Action item: What is needed is an exact retyping of each entry, pictures excluded.

Itemized modification records

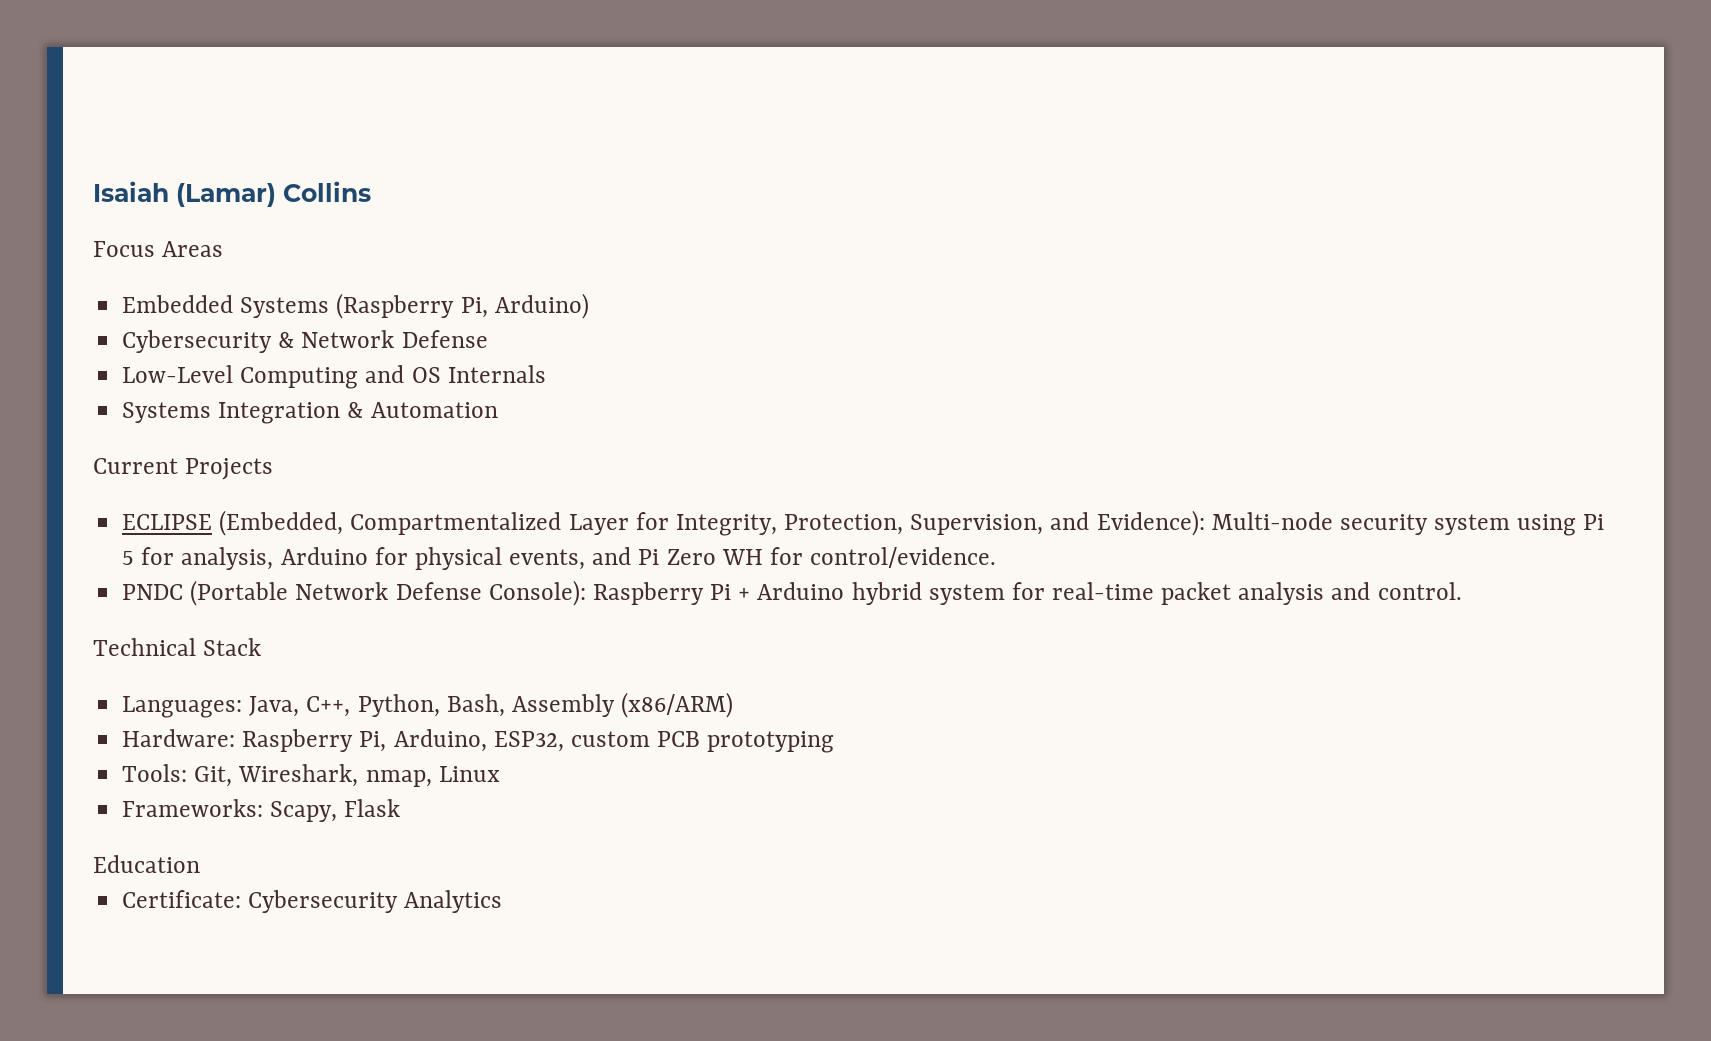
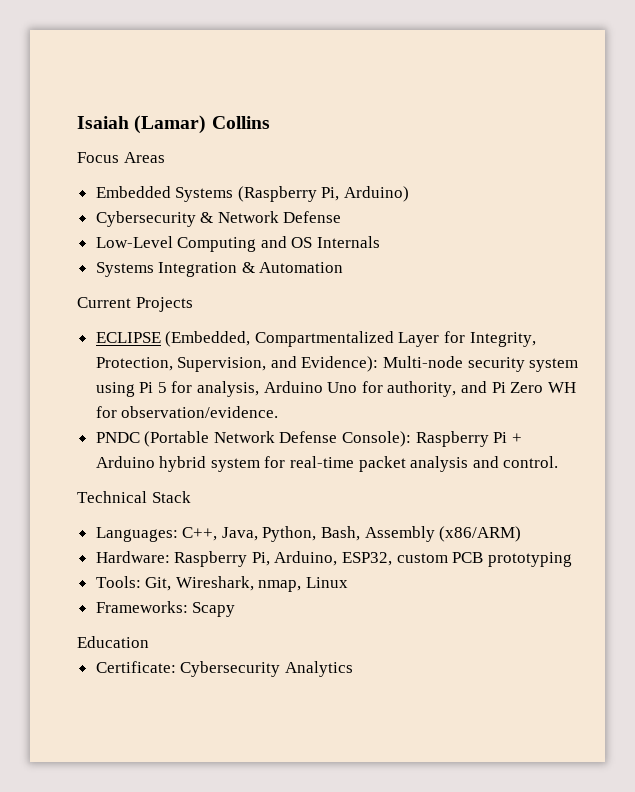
- ECLIPSE (Embedded, Compartmentalized Layer for Integrity, Protection, Supervision, and Evidence): Multi-node security system using Pi 5 for analysis, Arduino for physical events, and Pi Zero WH for control/evidence.
+ ECLIPSE (Embedded, Compartmentalized Layer for Integrity, Protection, Supervision, and Evidence): Multi-node security system using Pi 5 for analysis, Arduino Uno for authority, and Pi Zero WH for observation/evidence.
- Languages: Java, C++, Python, Bash, Assembly (x86/ARM)
+ Languages: C++, Java, Python, Bash, Assembly (x86/ARM)
- Frameworks: Scapy, Flask
+ Frameworks: Scapy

Answer to this exercise:
- ECLIPSE (Embedded, Compartmentalized Layer for Integrity, Protection, Supervision, and Evidence): Multi-node security system using Pi 5 for analysis, Arduino for physical events, and Pi Zero WH for control/evidence.
+ ECLIPSE (Embedded, Compartmentalized Layer for Integrity, Protection, Supervision, and Evidence): Multi-node security system using Pi 5 for analysis, Arduino Uno for authority, and Pi Zero WH for observation/evidence.
- Languages: Java, C++, Python, Bash, Assembly (x86/ARM)
+ Languages: C++, Java, Python, Bash, Assembly (x86/ARM)
- Frameworks: Scapy, Flask
+ Frameworks: Scapy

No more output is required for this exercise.